◆ **Problem details**:
Leaving out pictures, output exactly the lines below from the one that has "University of Arizona | 税额: 49.75 -> 50.16" through the one that has "The University of Queensland | Country/Region: Australia", and nothing else.

....

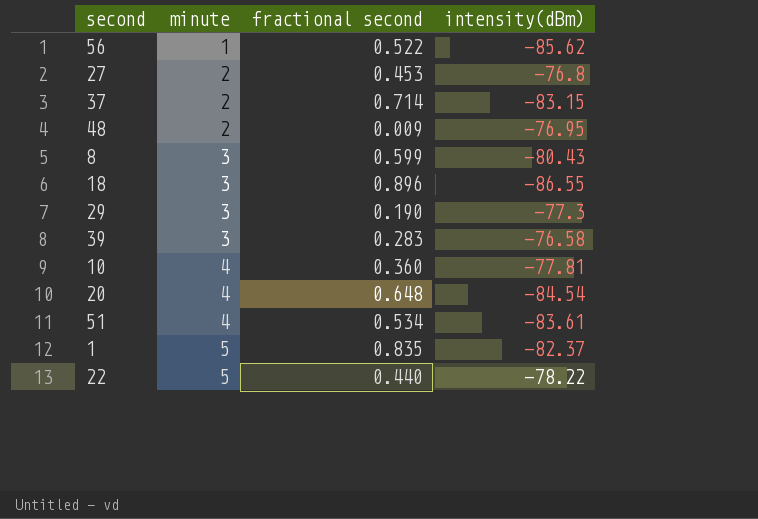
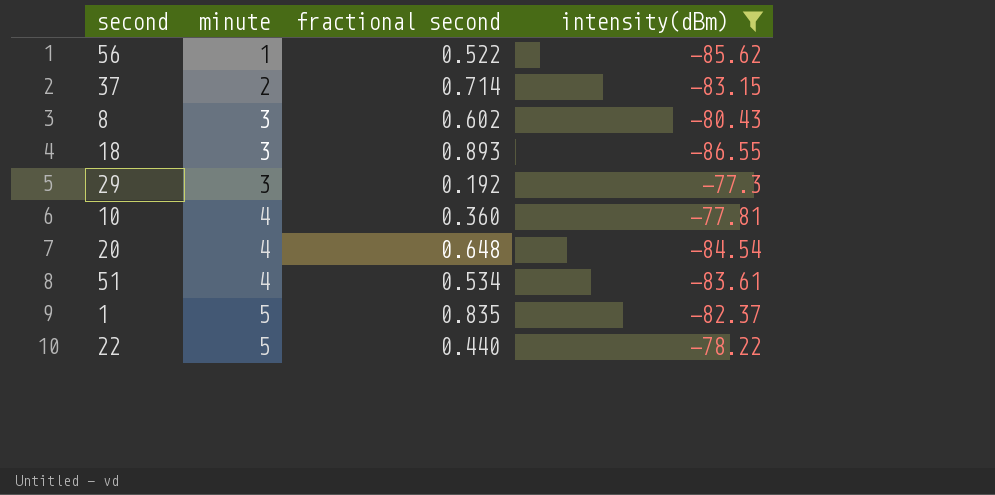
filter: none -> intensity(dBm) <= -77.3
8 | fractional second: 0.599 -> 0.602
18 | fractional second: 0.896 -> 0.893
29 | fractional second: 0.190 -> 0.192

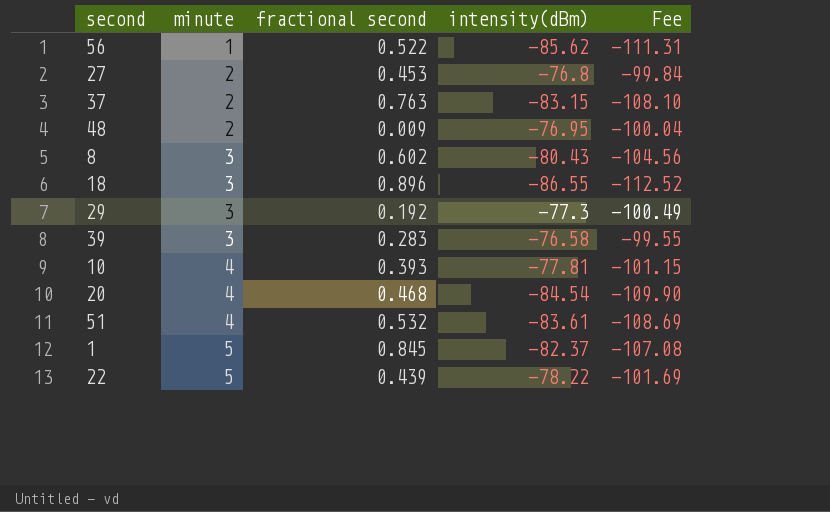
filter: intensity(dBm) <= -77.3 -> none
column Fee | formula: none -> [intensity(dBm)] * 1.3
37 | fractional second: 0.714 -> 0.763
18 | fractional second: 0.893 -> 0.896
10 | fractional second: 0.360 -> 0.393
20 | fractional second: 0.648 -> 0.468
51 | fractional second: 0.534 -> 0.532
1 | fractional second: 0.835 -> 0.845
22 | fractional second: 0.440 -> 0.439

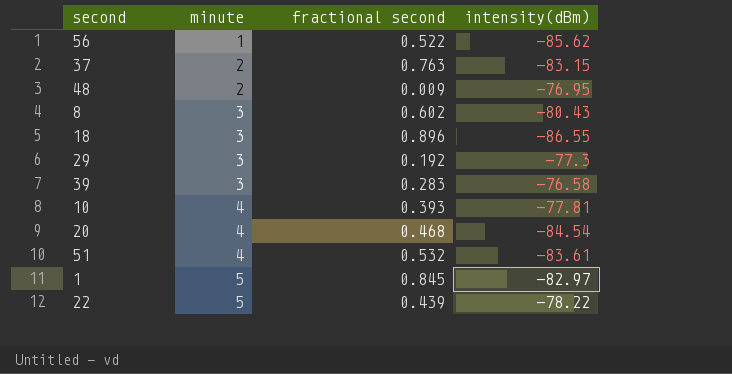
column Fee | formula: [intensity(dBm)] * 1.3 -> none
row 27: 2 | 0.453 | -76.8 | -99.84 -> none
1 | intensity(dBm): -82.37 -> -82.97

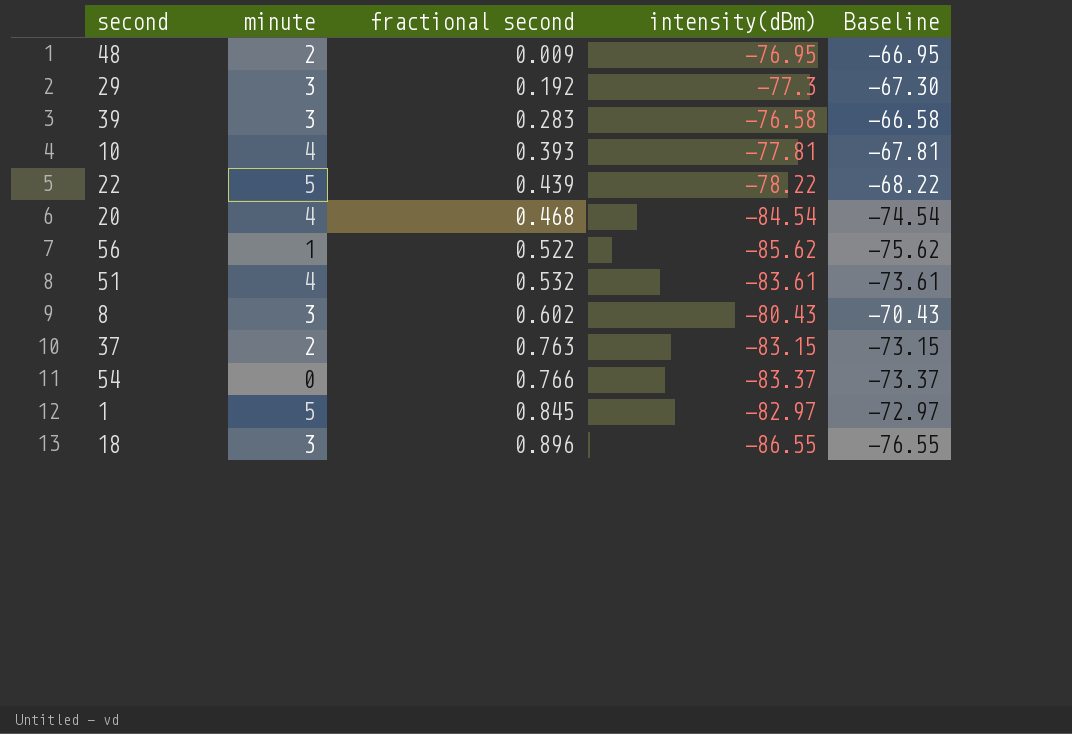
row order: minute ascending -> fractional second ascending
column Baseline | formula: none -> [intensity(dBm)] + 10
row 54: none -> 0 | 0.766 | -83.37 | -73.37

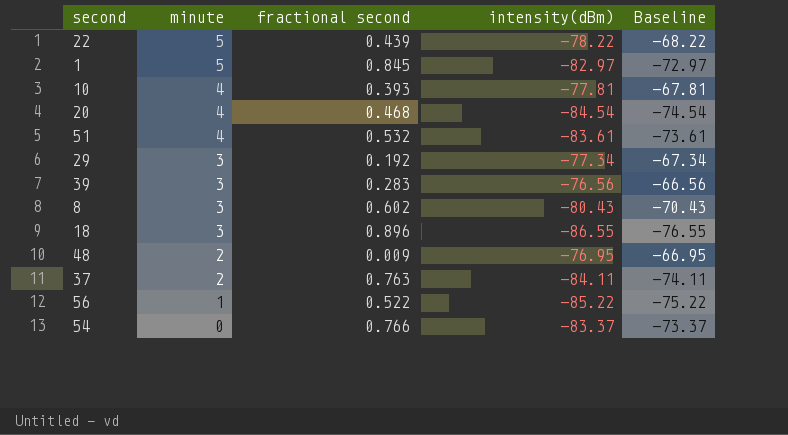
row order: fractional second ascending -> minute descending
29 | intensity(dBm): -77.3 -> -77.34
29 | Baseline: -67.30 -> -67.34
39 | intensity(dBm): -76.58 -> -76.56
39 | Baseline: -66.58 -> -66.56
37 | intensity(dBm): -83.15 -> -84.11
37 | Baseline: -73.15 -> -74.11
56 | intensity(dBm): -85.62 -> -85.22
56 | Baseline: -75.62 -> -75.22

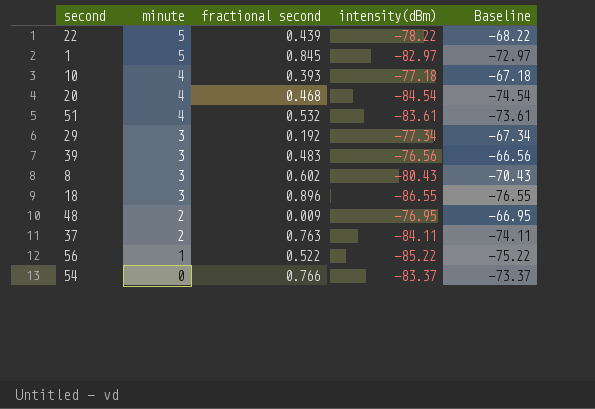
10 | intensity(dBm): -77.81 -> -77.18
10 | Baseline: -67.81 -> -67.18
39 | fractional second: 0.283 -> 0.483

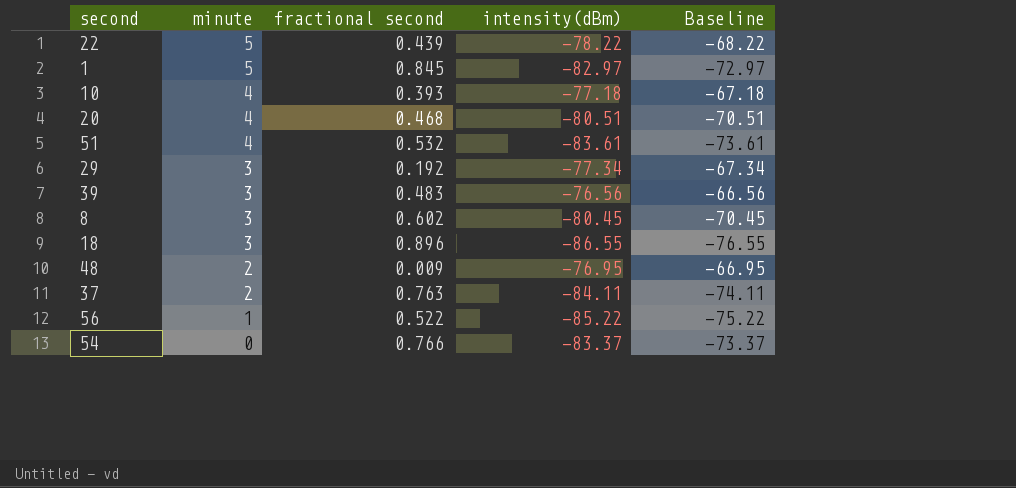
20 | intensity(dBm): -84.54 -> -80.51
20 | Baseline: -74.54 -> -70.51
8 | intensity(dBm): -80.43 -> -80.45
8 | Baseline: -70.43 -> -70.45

....

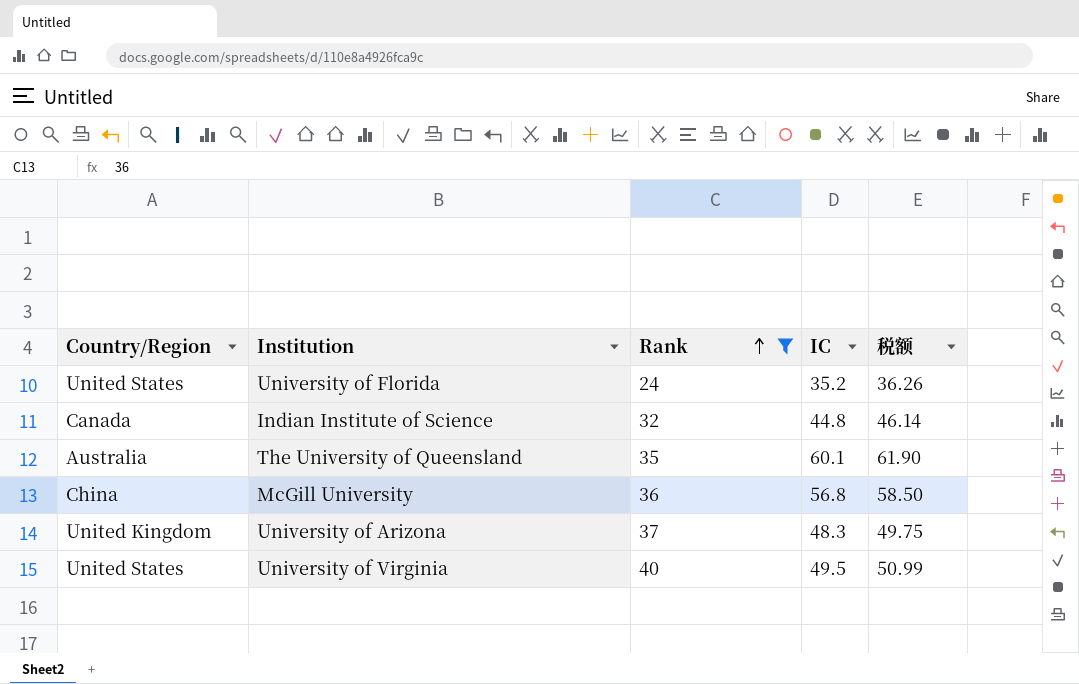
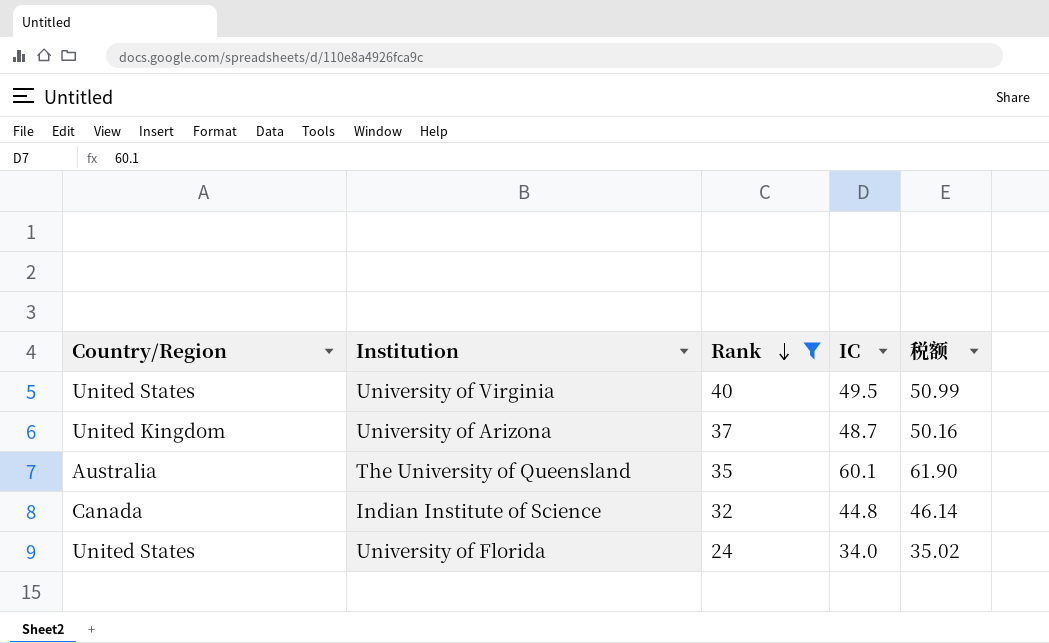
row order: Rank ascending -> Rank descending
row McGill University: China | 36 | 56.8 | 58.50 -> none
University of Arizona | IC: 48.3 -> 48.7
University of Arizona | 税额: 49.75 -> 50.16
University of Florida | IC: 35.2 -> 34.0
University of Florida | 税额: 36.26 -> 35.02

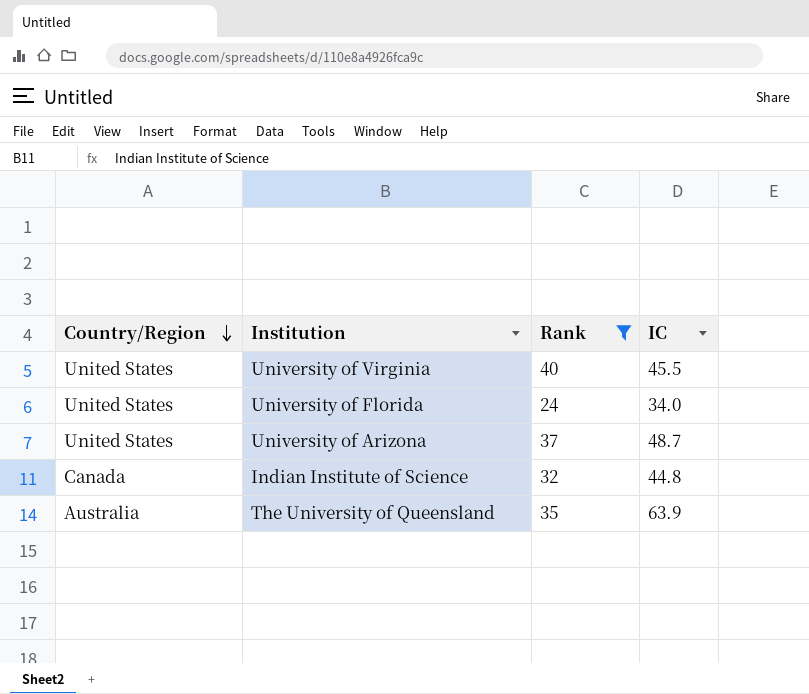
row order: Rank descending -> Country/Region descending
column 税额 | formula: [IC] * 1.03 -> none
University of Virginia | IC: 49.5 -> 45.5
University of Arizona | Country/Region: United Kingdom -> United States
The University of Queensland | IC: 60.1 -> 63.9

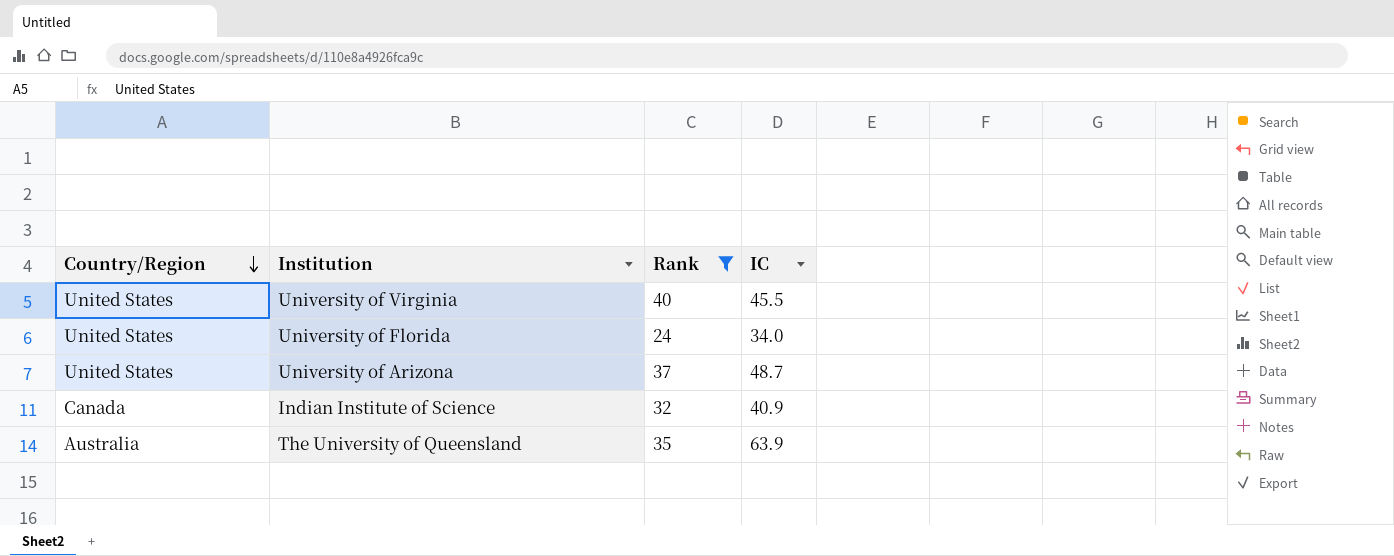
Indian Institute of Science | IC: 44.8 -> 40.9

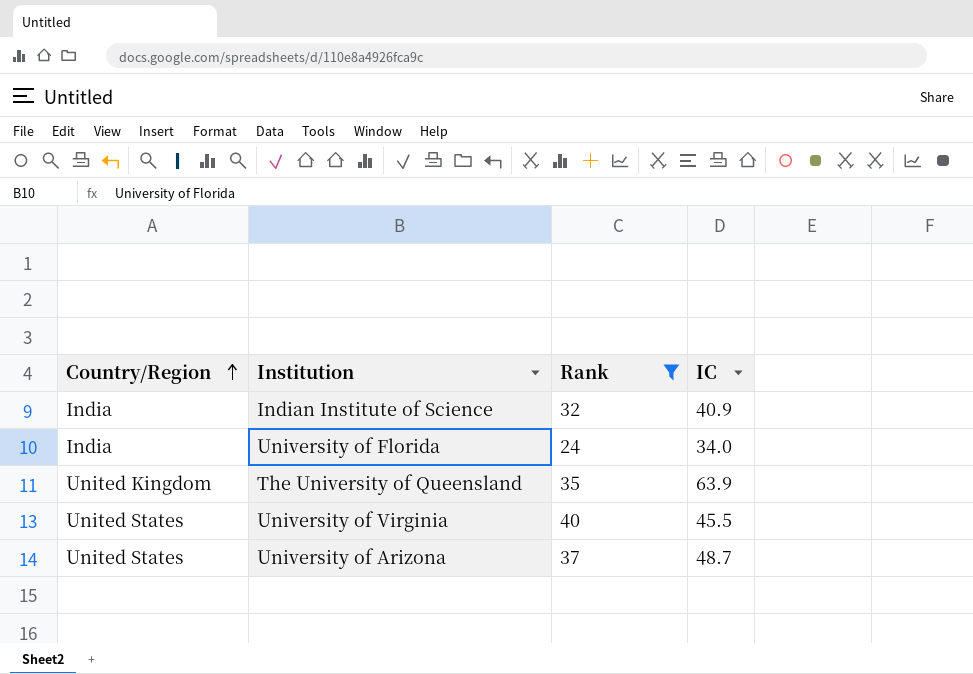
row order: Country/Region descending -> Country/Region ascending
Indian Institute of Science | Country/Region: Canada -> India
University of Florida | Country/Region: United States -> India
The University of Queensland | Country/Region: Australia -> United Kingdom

....

◆ **Solution to this problem**:
University of Arizona | 税额: 49.75 -> 50.16
University of Florida | IC: 35.2 -> 34.0
University of Florida | 税额: 36.26 -> 35.02

row order: Rank descending -> Country/Region descending
column 税额 | formula: [IC] * 1.03 -> none
University of Virginia | IC: 49.5 -> 45.5
University of Arizona | Country/Region: United Kingdom -> United States
The University of Queensland | IC: 60.1 -> 63.9

Indian Institute of Science | IC: 44.8 -> 40.9

row order: Country/Region descending -> Country/Region ascending
Indian Institute of Science | Country/Region: Canada -> India
University of Florida | Country/Region: United States -> India
The University of Queensland | Country/Region: Australia -> United Kingdom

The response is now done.